Noob question, probably. I've looked through other answers, and I've tried what they've done. But I'm still getting the error every time. This is the first snippet from my caesar cipher program.

#include <stdio.h>
#include <stdlib.h>
#include <ctype.h>
#include <string.h>

int main()
{
    char message[81];
    char cipher[81];
    
    do
    {
        printf("Enter a message: ");
        scanf("%[^\n]", &message); 
      //scanf("%s", &message) = error as well
        printf("Test"); //to see if it prints. doesn't print, so seg fault must be on above line
        if (!isalpha(message))
        {
            printf("Invalid input. Enter only letters.\n");
        }
        else
        {
            valid = 1;
        }
    } while (valid == 0);

// ...

As input, I will enter anything - a string, one char, a number, etc, and I still get a seg fault.
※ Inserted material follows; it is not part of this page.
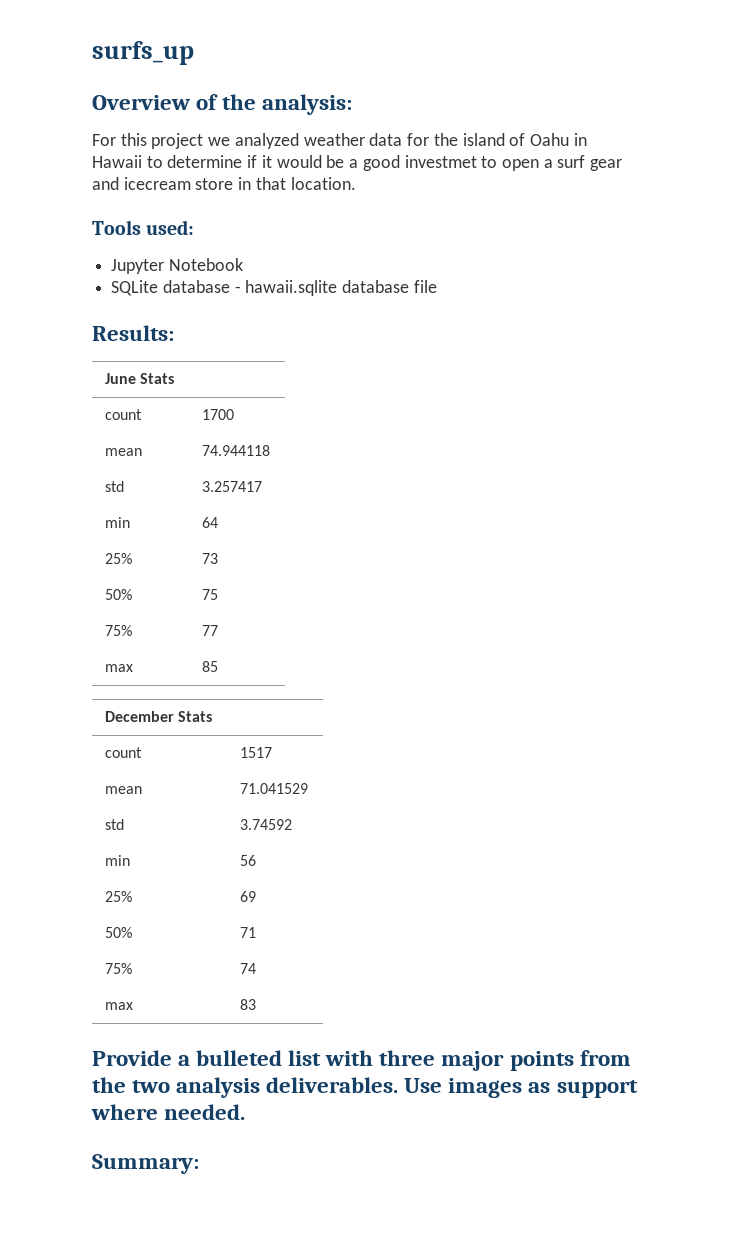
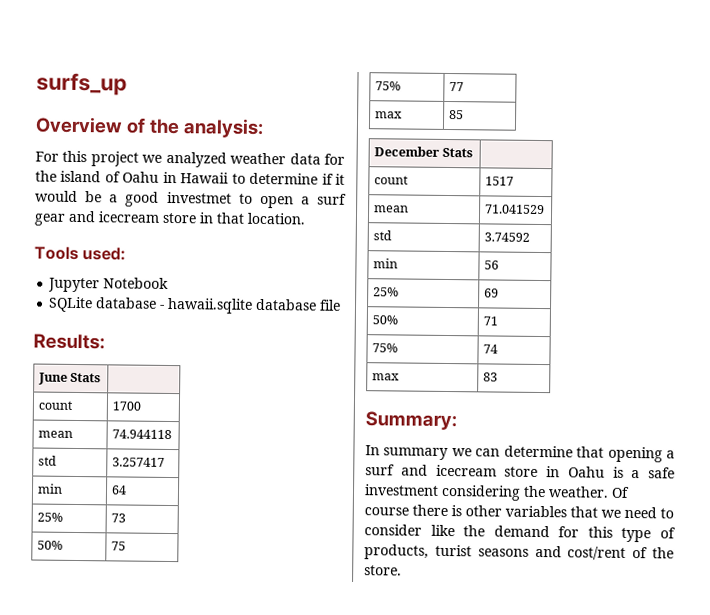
[92,1050,631,1071] [92,1077,638,1098] [91,1104,246,1120] [92,1154,199,1174] Provide a bulleted list with three major points from the two analysis deliverables. Use images as support where needed. // Summary: -> [365,411,457,431] [365,445,675,463] [365,464,675,479] [364,484,630,501] [364,504,674,519] [364,524,676,543] [364,544,674,560] [364,565,402,576] Summary: // In summary we can determine that opening a surf and icecream store in Oahu is a safe investment considering the weather. Of course there is other variables that we need to consider like the demand for this type of products, turist seasons and cost/rent of the store.

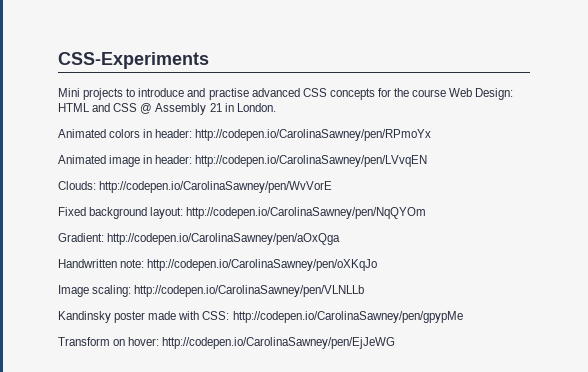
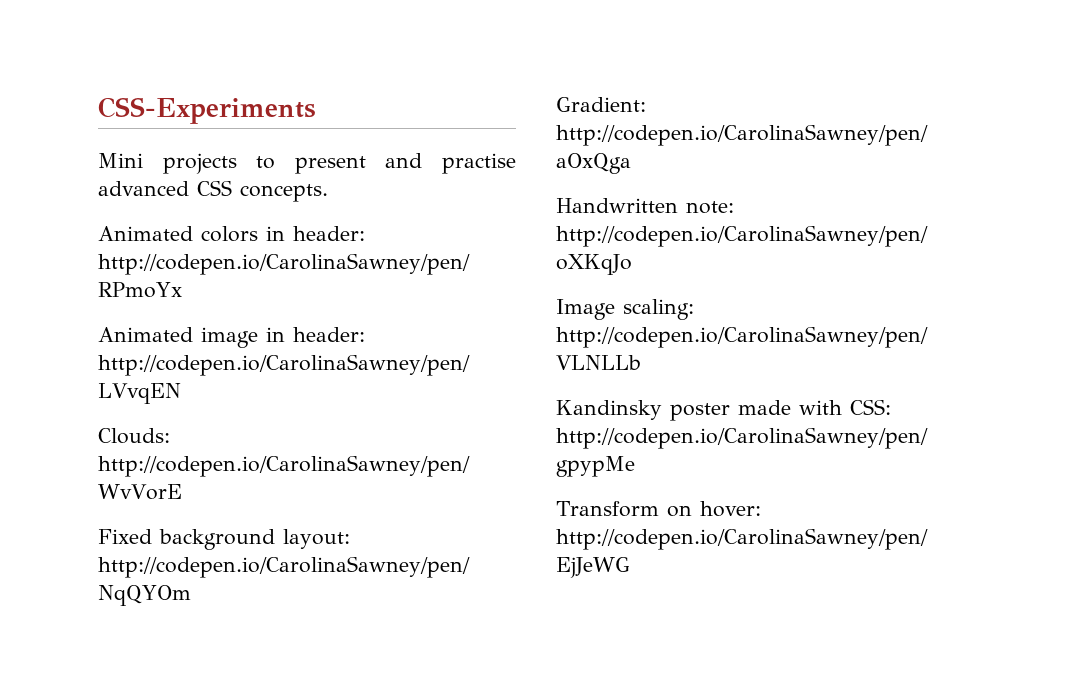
[138,88,185,97] introduce -> [294,156,366,174] present
[329,88,514,100] [58,103,276,115] concepts for the course Web Design: HTML and CSS @ Assembly 21 in London. -> [240,184,328,202] concepts.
I'm compiling my code with -W -Wall -ansi -pedantic , and I'm getting no errors or warnings related to the seg fault.

2

There are 2 best solutions below

7
On

For starters the type of the argument in this call

scanf("%[^\n]", &message);

is invalid. You need to write

scanf("%[^\n]", message);

Also you need to remove the new line character '\n' from the input buffer before the next call of scanf.

The function isalpha expects an object of the type char. But you are passing an expression of the type char *.

if (!isalpha(message))

that invokes undefined behavior.

Also a question arises to your code snippet where the variable valid is declared.

If you want to check whether a string contains alpha symbols or/and maybe white spaces then you need to check all symbols of the entered string.

Here is a demonstrative program.

#include <stdio.h>
#include <ctype.h>

int all_letters( const char *s )
{
    while ( *s && isalpha( ( unsigned char )*s  ) ) ++s;
    
    return *s == '\0';
}

int main(void) 
{
    char message[81];
    int valid = 0;
    
    do
    {
        printf( "Enter a message: " );
        scanf( "%80[^\n]", message );
        while ( getchar() != '\n' );
        
        valid = all_letters( message );
        
        if ( !valid )
        {
            printf( "Invalid input. Enter only letters.\n" );
        }
    } while ( !valid );
    
    return 0;
}

Its output might look like

Enter a message: 123
Invalid input. Enter only letters.
Enter a message: Hello
9
On

I ran this code under valgrind and the error is actually at this line here:

if (!isalpha(message))

Remember that isalpha takes in a char (technically an int, but it's expected to just hold a single character). By passing in message, you're passing in a char [81], which isn't of the right type.

What mystifies me is why this compiles and runs at all, even with the warning level cranked up to the maximum, since there's no implicit conversion from a char [81] to a single char.

To fix this, you'll need to change the code you've written here so that it more explicitly tests that all the characters entered are letters. You may also want to check the return value from scanf to make sure that it doesn't fail and to clear the invalid characters from stdin in the event that it fails.